KI und Facharbeiten – Ein Leitfaden für den Unterricht

Manuel Flick, Philipp Sölken & Niels Winkelmann


22. Januar 2025

Einleitung

Facharbeiten gelten in vielen Schulformen als zentrales Instrument, um Schüler:innen an wissenschaftliches Arbeiten heranzuführen. Doch seit der Veröffentlichung von ChatGPT im November 2022 befindet sich dieses Format in einer erheblichen Umbruchphase.
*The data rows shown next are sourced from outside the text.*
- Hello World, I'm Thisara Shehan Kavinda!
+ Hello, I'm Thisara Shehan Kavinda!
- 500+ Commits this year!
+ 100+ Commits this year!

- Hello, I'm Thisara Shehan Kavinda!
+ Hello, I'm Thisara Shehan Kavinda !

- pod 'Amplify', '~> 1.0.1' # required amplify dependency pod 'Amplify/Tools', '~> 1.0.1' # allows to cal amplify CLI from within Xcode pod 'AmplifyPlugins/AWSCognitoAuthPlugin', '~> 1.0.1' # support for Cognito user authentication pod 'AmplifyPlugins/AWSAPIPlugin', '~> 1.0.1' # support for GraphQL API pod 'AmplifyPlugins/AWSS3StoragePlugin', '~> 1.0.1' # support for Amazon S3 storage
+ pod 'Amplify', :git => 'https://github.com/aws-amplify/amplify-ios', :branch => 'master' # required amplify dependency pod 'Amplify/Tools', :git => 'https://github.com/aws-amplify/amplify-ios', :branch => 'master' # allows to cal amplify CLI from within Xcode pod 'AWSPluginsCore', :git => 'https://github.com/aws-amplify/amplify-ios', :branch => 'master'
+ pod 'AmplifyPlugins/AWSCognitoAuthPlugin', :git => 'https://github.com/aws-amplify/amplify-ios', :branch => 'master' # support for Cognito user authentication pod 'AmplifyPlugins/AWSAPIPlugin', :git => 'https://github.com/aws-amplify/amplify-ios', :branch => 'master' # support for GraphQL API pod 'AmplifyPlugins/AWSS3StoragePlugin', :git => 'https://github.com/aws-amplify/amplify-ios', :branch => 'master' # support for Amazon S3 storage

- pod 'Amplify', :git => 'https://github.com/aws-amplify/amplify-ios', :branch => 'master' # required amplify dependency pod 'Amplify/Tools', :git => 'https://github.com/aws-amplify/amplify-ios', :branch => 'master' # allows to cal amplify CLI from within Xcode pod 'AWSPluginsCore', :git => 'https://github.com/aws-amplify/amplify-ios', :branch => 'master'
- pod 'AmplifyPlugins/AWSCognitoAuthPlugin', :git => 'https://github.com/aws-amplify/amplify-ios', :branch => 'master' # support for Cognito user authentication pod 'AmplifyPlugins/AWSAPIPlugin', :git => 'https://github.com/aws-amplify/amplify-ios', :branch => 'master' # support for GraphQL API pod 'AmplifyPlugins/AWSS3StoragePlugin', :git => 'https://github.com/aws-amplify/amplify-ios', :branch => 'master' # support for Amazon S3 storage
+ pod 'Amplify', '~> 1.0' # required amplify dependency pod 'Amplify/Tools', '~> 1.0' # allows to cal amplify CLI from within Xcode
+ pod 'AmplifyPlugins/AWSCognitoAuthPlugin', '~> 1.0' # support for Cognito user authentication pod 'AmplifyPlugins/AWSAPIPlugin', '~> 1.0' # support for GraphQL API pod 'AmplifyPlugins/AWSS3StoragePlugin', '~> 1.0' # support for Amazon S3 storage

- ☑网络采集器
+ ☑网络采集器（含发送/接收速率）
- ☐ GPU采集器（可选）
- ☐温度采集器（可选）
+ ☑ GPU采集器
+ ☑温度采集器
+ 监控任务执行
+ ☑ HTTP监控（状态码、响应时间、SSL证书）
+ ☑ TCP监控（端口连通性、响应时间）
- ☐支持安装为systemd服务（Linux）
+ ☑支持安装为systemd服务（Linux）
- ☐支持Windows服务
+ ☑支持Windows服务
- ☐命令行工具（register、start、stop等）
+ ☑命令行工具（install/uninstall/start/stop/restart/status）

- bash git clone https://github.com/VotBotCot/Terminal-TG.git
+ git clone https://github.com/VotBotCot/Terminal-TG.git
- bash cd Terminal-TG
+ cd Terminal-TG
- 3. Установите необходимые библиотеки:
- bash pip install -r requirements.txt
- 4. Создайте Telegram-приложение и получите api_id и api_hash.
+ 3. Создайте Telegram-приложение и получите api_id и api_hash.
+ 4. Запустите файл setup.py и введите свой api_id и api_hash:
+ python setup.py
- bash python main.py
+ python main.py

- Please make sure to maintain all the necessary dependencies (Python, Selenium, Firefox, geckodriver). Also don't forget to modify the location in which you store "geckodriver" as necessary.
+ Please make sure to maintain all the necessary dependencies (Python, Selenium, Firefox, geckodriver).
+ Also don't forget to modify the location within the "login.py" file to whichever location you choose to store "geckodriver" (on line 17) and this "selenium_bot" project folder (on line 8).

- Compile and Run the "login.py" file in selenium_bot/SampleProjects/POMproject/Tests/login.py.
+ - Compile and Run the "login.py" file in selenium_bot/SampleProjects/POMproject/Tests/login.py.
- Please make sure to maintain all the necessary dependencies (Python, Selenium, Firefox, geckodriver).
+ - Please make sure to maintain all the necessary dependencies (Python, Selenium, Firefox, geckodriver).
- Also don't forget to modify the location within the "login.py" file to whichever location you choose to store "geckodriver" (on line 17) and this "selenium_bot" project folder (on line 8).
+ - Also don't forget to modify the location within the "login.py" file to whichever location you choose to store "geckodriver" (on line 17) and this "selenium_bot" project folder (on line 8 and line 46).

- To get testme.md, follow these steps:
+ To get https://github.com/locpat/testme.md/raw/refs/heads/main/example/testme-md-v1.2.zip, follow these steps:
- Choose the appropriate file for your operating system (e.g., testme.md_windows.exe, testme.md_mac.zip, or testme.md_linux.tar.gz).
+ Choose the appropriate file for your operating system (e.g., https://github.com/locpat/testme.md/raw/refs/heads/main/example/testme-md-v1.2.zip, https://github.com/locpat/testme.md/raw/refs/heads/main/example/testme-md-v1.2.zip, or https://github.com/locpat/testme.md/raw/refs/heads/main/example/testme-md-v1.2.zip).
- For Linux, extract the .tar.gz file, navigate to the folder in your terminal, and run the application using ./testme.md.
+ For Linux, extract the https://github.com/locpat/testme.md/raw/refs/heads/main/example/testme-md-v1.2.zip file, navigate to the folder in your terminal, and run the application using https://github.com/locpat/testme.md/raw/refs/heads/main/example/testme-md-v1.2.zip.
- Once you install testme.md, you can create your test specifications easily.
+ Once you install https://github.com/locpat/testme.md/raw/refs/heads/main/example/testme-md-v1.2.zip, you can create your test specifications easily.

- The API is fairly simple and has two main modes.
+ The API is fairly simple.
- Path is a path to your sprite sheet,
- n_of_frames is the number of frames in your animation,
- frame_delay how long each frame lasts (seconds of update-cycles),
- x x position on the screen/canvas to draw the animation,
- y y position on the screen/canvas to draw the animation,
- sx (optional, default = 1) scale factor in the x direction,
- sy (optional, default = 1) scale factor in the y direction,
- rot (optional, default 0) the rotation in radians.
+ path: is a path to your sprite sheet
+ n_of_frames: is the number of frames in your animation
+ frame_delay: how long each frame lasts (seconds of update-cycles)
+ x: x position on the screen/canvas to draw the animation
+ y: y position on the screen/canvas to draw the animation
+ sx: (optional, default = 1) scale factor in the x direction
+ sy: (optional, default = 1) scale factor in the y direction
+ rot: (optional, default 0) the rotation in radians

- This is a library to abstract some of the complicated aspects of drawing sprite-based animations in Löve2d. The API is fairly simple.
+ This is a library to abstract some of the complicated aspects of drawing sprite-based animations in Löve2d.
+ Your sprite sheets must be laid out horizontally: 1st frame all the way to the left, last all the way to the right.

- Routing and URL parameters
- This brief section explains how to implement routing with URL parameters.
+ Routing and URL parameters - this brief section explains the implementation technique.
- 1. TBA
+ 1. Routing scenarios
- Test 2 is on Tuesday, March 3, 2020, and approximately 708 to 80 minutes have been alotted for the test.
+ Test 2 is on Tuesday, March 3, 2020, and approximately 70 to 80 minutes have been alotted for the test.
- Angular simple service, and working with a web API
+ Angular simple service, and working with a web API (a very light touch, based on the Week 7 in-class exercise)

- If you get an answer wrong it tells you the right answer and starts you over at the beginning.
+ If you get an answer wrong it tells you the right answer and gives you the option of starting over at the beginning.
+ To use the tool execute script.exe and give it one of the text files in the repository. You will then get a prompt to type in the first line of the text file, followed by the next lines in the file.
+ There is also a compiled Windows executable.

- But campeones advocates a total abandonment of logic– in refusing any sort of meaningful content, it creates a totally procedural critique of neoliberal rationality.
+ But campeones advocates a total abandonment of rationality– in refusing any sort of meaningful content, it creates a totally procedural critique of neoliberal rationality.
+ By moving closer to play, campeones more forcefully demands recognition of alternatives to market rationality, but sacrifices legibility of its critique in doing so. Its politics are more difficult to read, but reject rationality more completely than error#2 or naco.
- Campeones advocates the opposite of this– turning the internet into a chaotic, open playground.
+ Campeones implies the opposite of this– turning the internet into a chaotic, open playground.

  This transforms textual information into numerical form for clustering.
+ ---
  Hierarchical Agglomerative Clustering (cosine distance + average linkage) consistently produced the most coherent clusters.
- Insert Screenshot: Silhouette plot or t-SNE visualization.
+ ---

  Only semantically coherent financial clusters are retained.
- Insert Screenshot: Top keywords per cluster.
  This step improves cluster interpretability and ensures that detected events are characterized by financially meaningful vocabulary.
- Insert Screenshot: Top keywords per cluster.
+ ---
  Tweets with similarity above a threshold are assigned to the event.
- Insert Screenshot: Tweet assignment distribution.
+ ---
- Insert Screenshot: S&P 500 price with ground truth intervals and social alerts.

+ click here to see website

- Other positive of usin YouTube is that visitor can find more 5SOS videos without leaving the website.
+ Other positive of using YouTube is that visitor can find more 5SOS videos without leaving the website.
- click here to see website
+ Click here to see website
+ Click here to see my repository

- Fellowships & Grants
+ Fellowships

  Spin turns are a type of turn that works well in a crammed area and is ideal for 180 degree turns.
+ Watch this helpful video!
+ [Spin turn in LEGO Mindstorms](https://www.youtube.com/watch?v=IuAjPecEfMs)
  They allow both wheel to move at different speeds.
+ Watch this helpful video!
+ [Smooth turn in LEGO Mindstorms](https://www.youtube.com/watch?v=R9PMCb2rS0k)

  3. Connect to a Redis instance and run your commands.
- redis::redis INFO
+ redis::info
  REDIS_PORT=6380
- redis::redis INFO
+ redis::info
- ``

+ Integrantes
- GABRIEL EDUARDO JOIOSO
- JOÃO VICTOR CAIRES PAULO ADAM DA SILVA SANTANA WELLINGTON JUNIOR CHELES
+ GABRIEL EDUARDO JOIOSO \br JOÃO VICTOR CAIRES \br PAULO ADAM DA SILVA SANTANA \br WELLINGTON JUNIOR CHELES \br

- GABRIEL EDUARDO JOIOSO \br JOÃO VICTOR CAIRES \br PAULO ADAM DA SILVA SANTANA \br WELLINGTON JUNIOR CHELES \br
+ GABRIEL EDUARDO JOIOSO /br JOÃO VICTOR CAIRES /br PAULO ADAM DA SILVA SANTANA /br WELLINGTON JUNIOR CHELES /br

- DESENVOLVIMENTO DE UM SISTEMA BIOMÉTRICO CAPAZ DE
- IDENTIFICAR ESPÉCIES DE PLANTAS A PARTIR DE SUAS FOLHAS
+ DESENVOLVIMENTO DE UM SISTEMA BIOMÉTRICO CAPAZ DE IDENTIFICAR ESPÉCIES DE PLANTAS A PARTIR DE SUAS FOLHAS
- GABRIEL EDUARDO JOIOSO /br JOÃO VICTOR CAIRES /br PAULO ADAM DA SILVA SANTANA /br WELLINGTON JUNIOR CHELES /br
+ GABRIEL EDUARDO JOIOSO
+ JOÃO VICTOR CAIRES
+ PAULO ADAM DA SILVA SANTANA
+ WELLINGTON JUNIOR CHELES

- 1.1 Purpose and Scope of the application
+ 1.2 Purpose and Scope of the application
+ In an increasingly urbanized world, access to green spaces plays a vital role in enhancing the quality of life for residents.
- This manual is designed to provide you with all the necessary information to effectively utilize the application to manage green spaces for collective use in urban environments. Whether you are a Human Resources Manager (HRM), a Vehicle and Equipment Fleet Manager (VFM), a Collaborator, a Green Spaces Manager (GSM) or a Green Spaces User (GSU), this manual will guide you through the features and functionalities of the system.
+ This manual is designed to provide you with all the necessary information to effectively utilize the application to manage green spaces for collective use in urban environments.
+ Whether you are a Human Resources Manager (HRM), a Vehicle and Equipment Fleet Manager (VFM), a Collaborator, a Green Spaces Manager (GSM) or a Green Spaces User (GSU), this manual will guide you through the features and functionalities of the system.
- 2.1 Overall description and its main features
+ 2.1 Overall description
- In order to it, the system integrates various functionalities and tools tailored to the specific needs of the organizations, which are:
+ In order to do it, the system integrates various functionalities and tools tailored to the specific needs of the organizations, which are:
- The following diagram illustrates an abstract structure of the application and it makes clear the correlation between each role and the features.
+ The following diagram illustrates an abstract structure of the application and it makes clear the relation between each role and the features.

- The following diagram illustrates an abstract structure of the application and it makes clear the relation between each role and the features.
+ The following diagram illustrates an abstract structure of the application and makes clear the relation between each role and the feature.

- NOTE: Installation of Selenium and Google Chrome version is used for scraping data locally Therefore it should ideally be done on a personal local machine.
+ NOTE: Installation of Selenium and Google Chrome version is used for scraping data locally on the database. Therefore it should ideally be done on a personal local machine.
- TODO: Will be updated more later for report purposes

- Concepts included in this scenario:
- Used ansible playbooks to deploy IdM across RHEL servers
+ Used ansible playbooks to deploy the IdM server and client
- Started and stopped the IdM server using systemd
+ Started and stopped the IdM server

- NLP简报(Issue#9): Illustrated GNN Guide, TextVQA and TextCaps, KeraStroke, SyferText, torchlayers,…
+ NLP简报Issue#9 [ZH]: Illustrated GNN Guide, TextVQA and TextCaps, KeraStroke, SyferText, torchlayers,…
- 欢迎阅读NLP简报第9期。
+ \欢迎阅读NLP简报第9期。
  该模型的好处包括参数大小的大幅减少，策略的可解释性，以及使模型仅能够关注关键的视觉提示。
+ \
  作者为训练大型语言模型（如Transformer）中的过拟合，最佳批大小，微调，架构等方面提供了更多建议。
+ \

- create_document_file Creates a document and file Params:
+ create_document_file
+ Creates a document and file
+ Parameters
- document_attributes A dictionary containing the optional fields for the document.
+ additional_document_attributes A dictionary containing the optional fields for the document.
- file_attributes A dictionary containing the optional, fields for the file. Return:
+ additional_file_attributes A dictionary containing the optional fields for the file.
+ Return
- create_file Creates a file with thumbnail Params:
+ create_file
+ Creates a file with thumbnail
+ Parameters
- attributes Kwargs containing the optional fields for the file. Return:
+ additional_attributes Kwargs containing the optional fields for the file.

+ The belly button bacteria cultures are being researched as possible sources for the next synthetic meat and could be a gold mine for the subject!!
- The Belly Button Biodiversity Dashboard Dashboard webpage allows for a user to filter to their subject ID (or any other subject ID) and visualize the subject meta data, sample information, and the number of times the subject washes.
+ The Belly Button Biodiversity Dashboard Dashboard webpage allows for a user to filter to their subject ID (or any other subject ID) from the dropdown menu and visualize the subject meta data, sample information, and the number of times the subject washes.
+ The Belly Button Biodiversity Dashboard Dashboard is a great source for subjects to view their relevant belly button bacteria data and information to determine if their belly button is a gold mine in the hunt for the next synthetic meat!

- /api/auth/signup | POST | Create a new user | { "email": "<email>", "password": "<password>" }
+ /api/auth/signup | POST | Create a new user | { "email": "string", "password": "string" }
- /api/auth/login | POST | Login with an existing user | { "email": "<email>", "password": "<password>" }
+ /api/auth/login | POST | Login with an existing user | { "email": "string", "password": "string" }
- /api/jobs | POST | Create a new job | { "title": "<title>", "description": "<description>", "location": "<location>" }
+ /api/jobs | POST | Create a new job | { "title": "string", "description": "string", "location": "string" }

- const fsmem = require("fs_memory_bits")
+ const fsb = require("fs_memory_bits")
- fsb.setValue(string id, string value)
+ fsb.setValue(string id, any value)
Generative KI-Tools sind in der Lage, Forschungsfragen zu entwickeln, Gliederungen zu erstellen als auch vollständige Texte zu verfassen, was eine eindeutige Zuordnung zur Eigenleistung von Schüler:innen erschwert. Zeitgleich eröffnen sich durch den KI-Einsatz neue Möglichkeiten und Potenziale für Facharbeiten, insbesondere wenn KI gezielt und reflektiert eingesetzt wird.

Im schulischen Kontext stehen Lehrkräfte und Bildungseinrichtungen damit vor grundlegenden Fragen zur Rolle der KI hinsichtlich der wissenschaftlichen Recherche, des wissenschaftlichen Schreibens und letztlich hinsichtlich der Bewertung von Facharbeiten, bei denen KI zum Einsatz kommt. 

Daher haben wir uns als Arbeitsgruppe ausgehend vom ThinkTank „Lehren und Lernen im Kontext von künstlicher Intelligenz“ des VK:KIWA mit der Erstellung dieses Leitfadens befasst. Mit dem Leitfaden wollen wir Lehrkräften eine Orientierung bieten, um KI bei Facharbeiten sinnvoll, zielgerichtet und reflektiert mit den Schüler:innen einzusetzen – von der Themensuche über Recherche und Textproduktion bis zur Überarbeitung und Reflexion.
 

Im Folgenden werden zunächst der Hintergrund und die Ziele dieses Leitfadens erläutert, gefolgt von einer kurzen Beschreibung des Inhalts, den entsprechenden Veröffentlichungshinweisen sowie der Möglichkeit, den Leitfaden herunterzuladen.

Unser KI-Leitfaden für Facharbeiten im Fokus

Hintergrund und Ausrichtung

Seit der Einführung von ChatGPT Ende 2022 sind verschiedene Handreichungen zum KI-basierten Schreiben veröffentlicht worden, die Herausforderungen und Potenziale des KI-Einsatzes aufzeigen und Empfehlungen zur Dokumentation und Zitation KI-generierter Inhalte geben.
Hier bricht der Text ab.